Do the Coen brothers enjoy devising bad film titles? One year after O Brother, Where Art Thou?, they arrived in Cannes with The Man Who Wasn't There. Their new film, a razor-sharp film noir, was called The Barber Project during production and maybe the film's working title should've stuck.

"We've gotten flack over the title, yeah, and the film distributor isn't letting us flog it as a film noir," says Joel, basking in the Cannes sun during the May festival. "So we're saying it's about existential dread. Maybe that'll sell more tickets--at least in France."

"Our films inspire dread, I just don't know about the existential part," adds Ethan. Joel and Ethan had already worked out their shtick for talking about the new film just hours after its premiere screening. It unreeled on the first Sunday, following Shrek, so the audience was more than willing to be entertained by a film for grown-ups.

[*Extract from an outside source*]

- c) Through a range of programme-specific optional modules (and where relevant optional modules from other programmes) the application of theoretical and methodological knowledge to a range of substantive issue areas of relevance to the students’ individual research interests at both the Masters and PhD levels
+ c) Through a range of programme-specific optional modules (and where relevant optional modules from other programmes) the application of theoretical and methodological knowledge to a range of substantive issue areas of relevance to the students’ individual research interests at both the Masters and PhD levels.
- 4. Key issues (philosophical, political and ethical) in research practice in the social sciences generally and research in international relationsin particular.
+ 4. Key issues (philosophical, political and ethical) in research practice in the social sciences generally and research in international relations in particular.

The Man Who Wasn't There is a vintage potboiler that tips its hat to James M. Cain and his classic dramas from the '40s. Here's the zinger: it's a black and white film. The Coens filmed it in colour and had it printed on high-contrast black and white stock. The effect is sensational, with light glinting off polished chrome in every take.

Plentiful plot twists

Billy Bob Thornton (called "BBT" by Joel and Ethan) plays a stoic barber in small-town California, circa 1940. He's saddled with a malcontented wife (Frances McDormand) who works as a bookkeeper at a department store. The barber doesn't talk much, except in the film's voice-over, but his wife makes up for his silence with incessant complaints and scheming. When her affair with her boss (James Gandolfini) is discovered, our barber busts loose and invests in a shady business venture with a gay con artist (Jon Polito) who wants to start a dry-cleaning franchise. Money is lost, a dead body is found and someone does jail time. And that's just the beginning. Men are tested and floozies are exposed. There's blackmail, murder, extortion and even a May-December romance between BBT and Scarlet Johansson. But most surprising is the UFO incident.

"I have never seen a UFO myself, but I know people who have," deadpans Joel.

"Ditto," adds Ethan.

Filming in black and white was a big auteur gesture, but the Coens have always squirmed around the auteur handle. "You know, auteur and indie filmmaking is so hard to define today," says Joel, sitting with his legs crossed, waving an Evian, wearing jeans and a T-shirt. "There have been subtle changes over the years. When we started out, we made 'non-studio' films. They were almost genre films. Then there was an explosion of independent filmmaking and it's hard to tell who's with who, who owns what."

Sundance and the mainstream

"It's like Sundance--being absorbed into the mainstream cinema [festival] circuit," continues Ethan. "We've made both and all kinds of films now, financed in a number of ways, distributed by Hollywood."

"We still apply risk to everything we do, although we're middle-aged filmmakers at this point," says Joel, stroking his chin. "The black and white stock was a bit of a risk but it simply had to be a black and white film."

Then what about rumours that the distributor kept the colour version in its back pocket--just in case? Joel and Ethan were ready for this question and launched into their party line: "They have the option of being able to release it in ancillary markets in its de-saturated colour version, yeah," confirms Joel, suddenly sounding like a lawyer. "But, frankly, that's a bastardized version of the movie that we're not concerned with."

"We can't imagine anyone would want to see it [de-saturated] anyway. It's a black and white movie," adds Ethan, gravely.

He's right. The Man Who Wasn't There will be remembered, above all else, for its killer looks. It's hard to rip your eyes off the screen. Even the whites of BBT's eyes are mesmerizing. Every blink registers.

"This has been one of our most aesthetically successful films," said Joel. "But we don't know if we'd call it our favourite Coen brothers movie--not yet."